Johnson & Johnson (NYSE:JNJ) has recently been court-ordered to pay out close to $111 million, a record setting amount, to a Virginia woman named Lois Slemp. The law suit claims that she developed ovarian cancer after using the company’s products for longer than forty years. This is just the latest lawsuit alleging that using Johnson & Johnson’s baby powder causes cancer. Slemp was diagnosed with ovarian cancer back in 2012 and then it spread to her liver. She blames her illness on her use of the company’s talcum based products. Johnson & Johnson disputed the scientific evidence behind the plaintiffs allegations and pointed out that some similar cases were thrown out of court in the past due a lack of reliable evidence. This ruling comes after 3 previous jury awarded a total of 197 million dollars to other plaintiffs who made related claims. Johnson & Johnson is appealing all of these cases, but it still has a long fight ahead. About 2000 law suits are in courts across the country over concerns about health problems caused by prolonged use of these products. The company agreed in 2012 to stop using 1,4-dioxane and formaldehyde, both considered probable carcinogens, from all of its products by 2015.

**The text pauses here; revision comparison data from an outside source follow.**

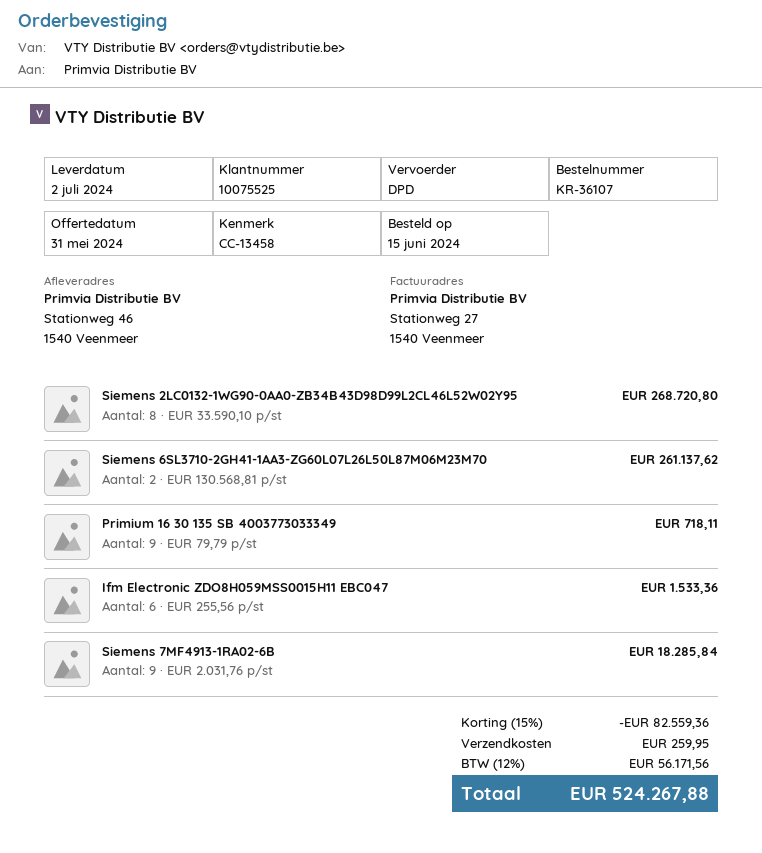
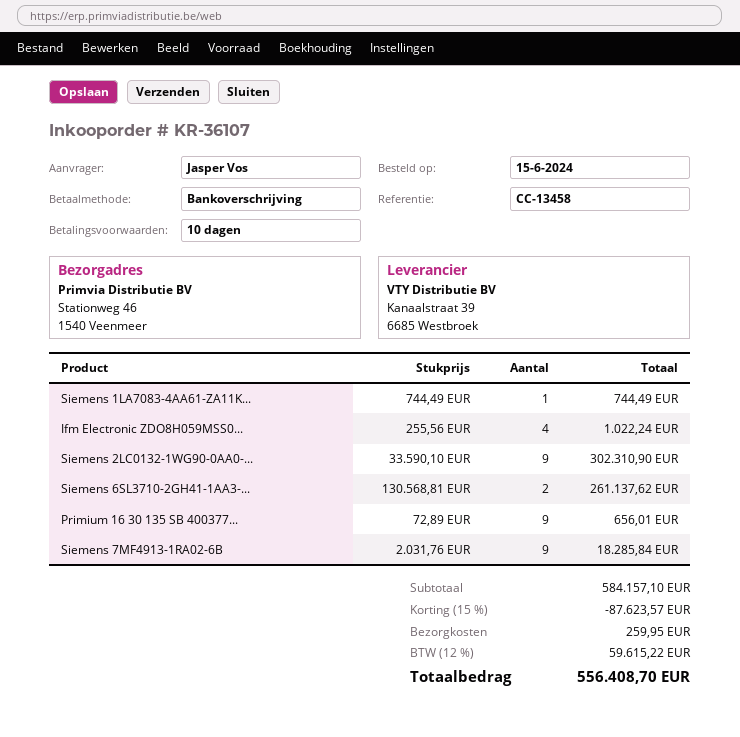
Siemens 2LC0132-1WG90-0AA0-ZB34B43D98D99L2CL46L52W02Y95: 8 x 33590.10 = 268720.80 -> 9 x 33590.10 = 302310.90
Primium 16 30 135 SB 4003773033349: 9 x 79.79 = 718.11 -> 9 x 72.89 = 656.01
Ifm Electronic ZDO8H059MSS0015H11 EBC047: 6 x 255.56 = 1533.36 -> 4 x 255.56 = 1022.24
Siemens 1LA7083-4AA61-ZA11K...: none -> 1 x 744.49 = 744.49
discount: 15% = 82559.36 -> 15% = 87623.57
tax: 12% = 56171.56 -> 12% = 59615.22
total: 524267.88 -> 556408.70

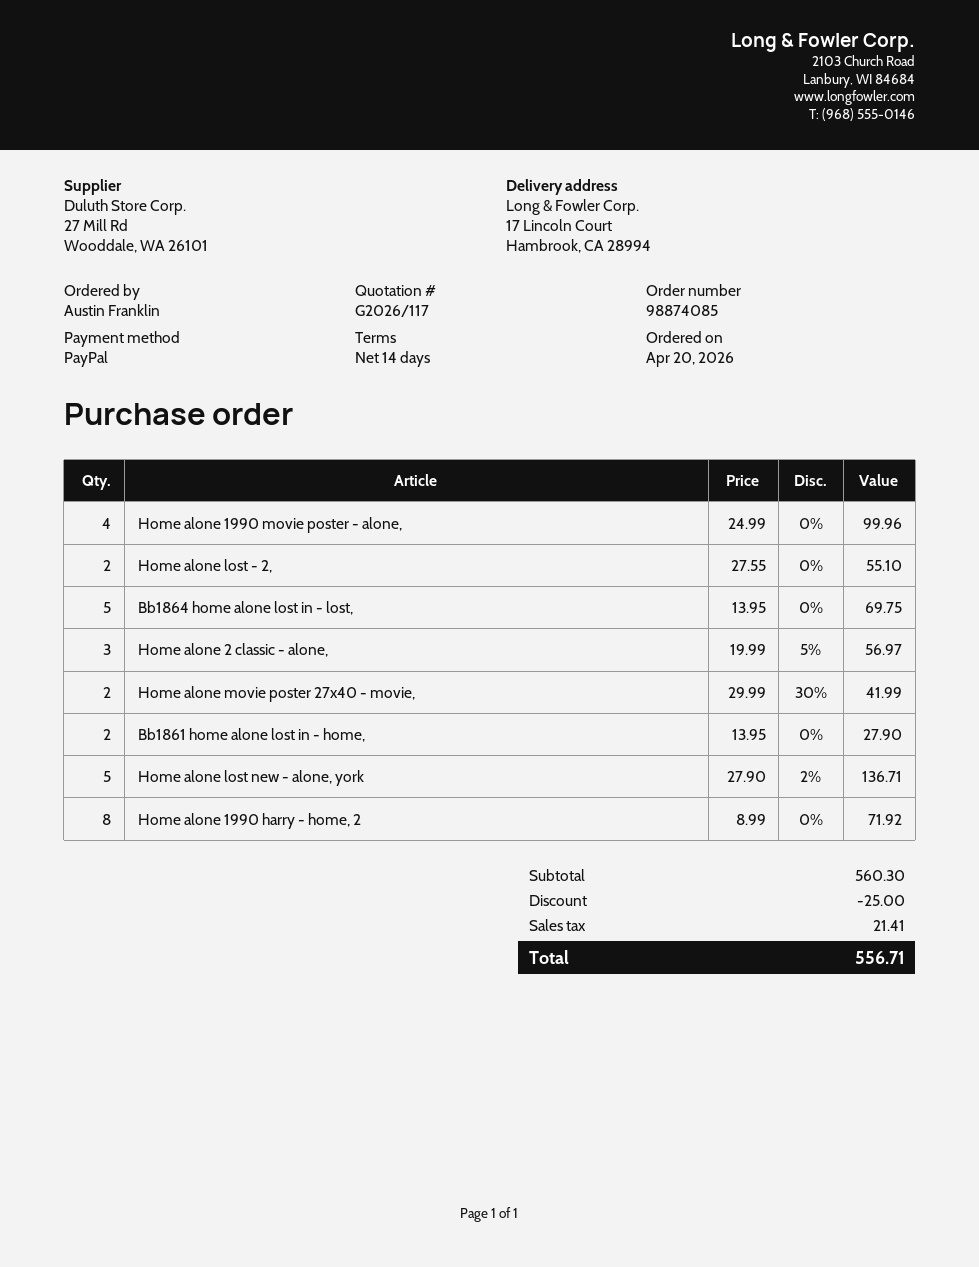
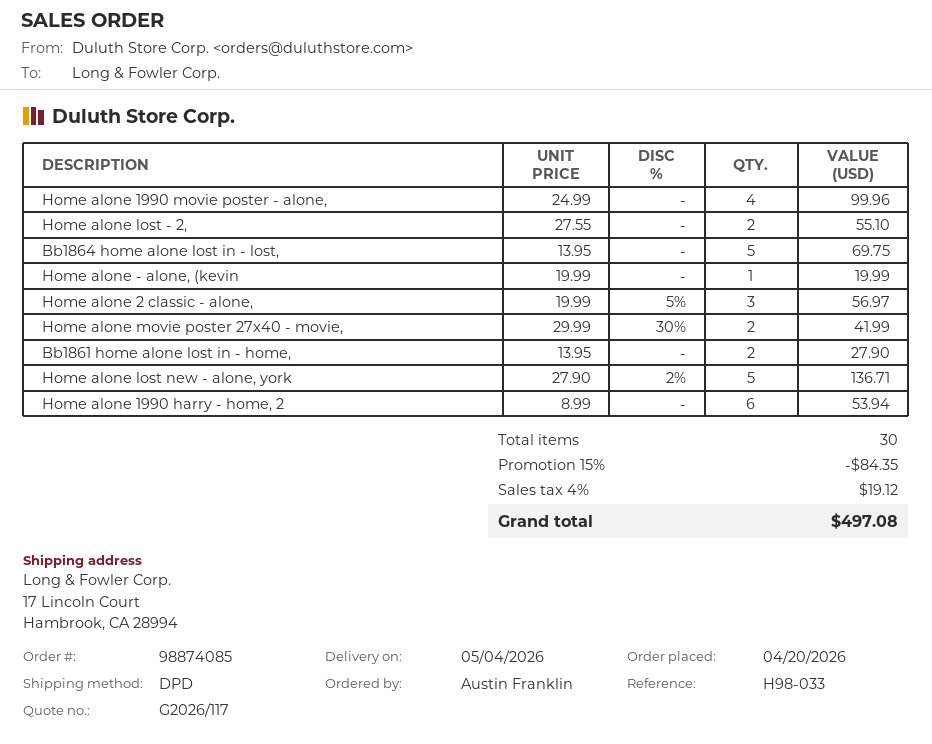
Home alone 1990 harry - home, 2: 8 x 8.99 = 71.92 -> 6 x 8.99 = 53.94
Home alone - alone, (kevin: none -> 1 x 19.99 = 19.99
discount: 25.00 -> 84.35
tax: 21.41 -> 19.12
total: 556.71 -> 497.08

But despite the legal troubles, many investors continue to believe that Johnson & Johnson is still a solid long term investment. It has been growing its dividends every year for decades and strong earnings growth. Its EPS growth over the last 5 years is 11.20%, which appears to be pretty high. Currently JNJ is trading at $123 which is down from its all time high of $129 back in March of this year. Even though it has not been a good month for the company, its stock still managed to return about 7% year to date. According to Thomson Reuters there are 18 stock analysts currently covering JNJ. The lowest 12 month price target is $110, and the highest price target is $140. The average appears to be $129, which is about 5% higher than its current market value. Including some dividend income analysts are basically saying they expect JNJ to earn a total return of 8% over the next year. Forward projections appear to be positive for the company as well. For the year ending 2017 JNJ is expected to earn $7.10 per share. By 2018, the EPS grows to $7.67. And in 2019 it is expected to be $8.14.
In its recent financial reporting for Q1 2017, Johnson & Johnson presented $17.8 billion in sales, a 1.6% increase. This is in line with expectations. The company is confident that it will achieve the full-year financial guidance it established at the beginning of the year, according to Chairman and Chief Executive Officer, Alex Gorsky.
Among some important developments in 1st quarter 2017 Johnson and Johnson has announced a definitive agreement to acquire Actelion Ltd., for approximately $30 billion. It also submitted a supplemental new drug application to the U.S. Food and Drug Administration (FDA.) This drug would be used for the treatment of chronic Graft-Versus-Host disease after failure of one or more lines of systemic therapy.
With a price to earnings ratio of 20 times, JNJ is not a cheap company at this moment. But if investors believe that it can reach its projected 2019 EPS of $8.14, then it may be a good stock to buy and hold. Even if the P/E multiple drops down to a more moderate 16 times in 2019, the stock should be worth $130/share by then. The question is can investors be patient enough to wait for the long term benefits this dividend growth stock should provide.
Johnson & Johnson is engaged in the research and development, manufacture and sale of a range of products in the healthcare field. It operates through three segments: Consumer, Pharmaceutical and Medical Devices.
This author does not have any shares in JNJ and does not plan to own any within 72 hours of this post.